Written by Ligayacroft
Edited by Lara, Kakashi and Panda
Consultant Bunny

She was gone when he woke up.

A-Li figured he must have slept the sleep of the dead. How Huo Zheng had crossed over his body to the floor, gotten dressed and left their room — all without waking him up — was beyond him. She was indeed very much like a cat.

As he hurriedly got dressed, he happened to walk by the table and saw a tied scroll on top of it. A-Li picked it up but, upon seeing the characters that indicated it was the ledger on which Huo Zheng had recorded a written account of her dreams, he placed it back down and left for the Duchess’ hall.

Many attendants waited right outside the steps that led to the door along with a frantic-looking Duke, who wordlessly nodded to acknowledge his presence.

“How is the Duchess?” He quietly asked Cai Jin who, like him, stood behind the Duke.

“We were told it would be any moment now, but the Duchess has stopped making any sounds. I wonder what is happening inside?’

Even though A-Li could use his ears to listen in on the happenings inside, he chose not to. One, because he trusted Huo Zheng to do her job well and two, because there was no man in any of the worlds who would want to have ears inside any birthing room.

So, like all the mortals he stood with at that moment, he waited.

The sun had moved a few degrees in the sky and the people outside were beginning to run out of shade to stand in when they finally heard a baby cry. Gasps and stifled exclamations of happiness erupted from within the small crowd.

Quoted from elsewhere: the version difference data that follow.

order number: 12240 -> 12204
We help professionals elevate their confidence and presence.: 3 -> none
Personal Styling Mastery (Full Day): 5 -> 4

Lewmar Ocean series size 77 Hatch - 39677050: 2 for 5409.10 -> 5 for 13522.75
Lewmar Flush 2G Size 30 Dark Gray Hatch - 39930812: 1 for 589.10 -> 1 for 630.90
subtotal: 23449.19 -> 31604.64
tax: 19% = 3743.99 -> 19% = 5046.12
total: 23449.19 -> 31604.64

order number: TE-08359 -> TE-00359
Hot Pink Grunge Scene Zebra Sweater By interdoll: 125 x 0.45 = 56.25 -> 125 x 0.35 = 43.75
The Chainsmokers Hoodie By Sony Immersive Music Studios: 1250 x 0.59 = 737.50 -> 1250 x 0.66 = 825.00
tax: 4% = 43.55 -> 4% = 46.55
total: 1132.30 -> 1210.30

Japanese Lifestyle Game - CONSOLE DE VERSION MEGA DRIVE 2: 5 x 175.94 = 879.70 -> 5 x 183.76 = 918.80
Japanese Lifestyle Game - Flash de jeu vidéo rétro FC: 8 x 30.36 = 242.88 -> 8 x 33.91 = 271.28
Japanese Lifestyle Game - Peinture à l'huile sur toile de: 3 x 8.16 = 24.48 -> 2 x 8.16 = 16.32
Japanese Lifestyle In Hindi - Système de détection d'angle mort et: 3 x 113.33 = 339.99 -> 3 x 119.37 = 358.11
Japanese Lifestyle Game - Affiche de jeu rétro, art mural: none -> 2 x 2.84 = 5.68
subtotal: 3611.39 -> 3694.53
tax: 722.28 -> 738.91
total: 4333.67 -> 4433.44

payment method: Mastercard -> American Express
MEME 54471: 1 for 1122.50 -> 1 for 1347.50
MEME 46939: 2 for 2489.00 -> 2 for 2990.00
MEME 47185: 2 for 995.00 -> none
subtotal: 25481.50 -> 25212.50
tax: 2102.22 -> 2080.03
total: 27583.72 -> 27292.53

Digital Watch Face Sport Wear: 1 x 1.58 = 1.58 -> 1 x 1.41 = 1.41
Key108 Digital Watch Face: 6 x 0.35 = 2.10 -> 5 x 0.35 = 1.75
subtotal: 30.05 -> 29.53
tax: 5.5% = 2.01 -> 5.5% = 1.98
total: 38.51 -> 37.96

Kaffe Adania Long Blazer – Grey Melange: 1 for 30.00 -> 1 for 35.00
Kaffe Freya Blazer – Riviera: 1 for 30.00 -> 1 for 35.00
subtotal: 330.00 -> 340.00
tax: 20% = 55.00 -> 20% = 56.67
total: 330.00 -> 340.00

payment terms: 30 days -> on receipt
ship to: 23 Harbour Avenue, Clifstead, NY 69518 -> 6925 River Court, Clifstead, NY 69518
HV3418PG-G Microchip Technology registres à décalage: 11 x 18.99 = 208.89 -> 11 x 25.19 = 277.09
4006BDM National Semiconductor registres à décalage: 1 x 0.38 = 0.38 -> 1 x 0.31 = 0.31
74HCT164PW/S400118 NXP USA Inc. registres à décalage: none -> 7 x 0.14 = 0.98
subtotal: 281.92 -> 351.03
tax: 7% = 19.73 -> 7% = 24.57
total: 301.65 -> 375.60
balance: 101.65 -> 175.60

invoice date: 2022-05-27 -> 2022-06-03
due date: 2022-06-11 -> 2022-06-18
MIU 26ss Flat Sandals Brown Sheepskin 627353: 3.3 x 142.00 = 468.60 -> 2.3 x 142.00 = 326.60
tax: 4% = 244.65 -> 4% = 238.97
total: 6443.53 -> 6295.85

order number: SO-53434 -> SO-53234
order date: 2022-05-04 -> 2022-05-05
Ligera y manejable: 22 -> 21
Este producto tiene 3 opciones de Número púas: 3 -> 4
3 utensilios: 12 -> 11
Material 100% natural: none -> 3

Cai Jin alertly stepped in front of his Master and bowed, “We offer you our greetings on the birth of your child, Zhōnghuì Gōng [1].”

“Do not congratulate me yet, Cai Jin, until I have heard news of the status of my wife.”

The Duke’s single-minded devotion impressed A-Li and he resolved in his mind to leave a blessing for the couple before they left for Huicūn.

An attendant came out of the doors, bowed to the gathering, announced that the Duchess had given birth to a son, and invited the Duke to visit his wife and child inside.

A-Li waited outside as more well-wishers arrived. Then he got tired of standing and looked for somewhere to sit on.

And waited.

And waited some more.

Finally, Huo Zheng stepped out of the birthing room, looking like she had just gone to war with bloodied clothes and her braided hair in disarray. But what got A-Li shooting out of his seat were the bruises she had on her wrists, hands and around her neck, visible from the short-sleeved tunic she wore. The crowd was thick by now, which made it difficult for A-Li to reach her right away.

Huo Zheng didn’t appear to be looking for him anyway, however. Instead, she shuffled in slow and aimless steps, which caused her to bump into people every now and then.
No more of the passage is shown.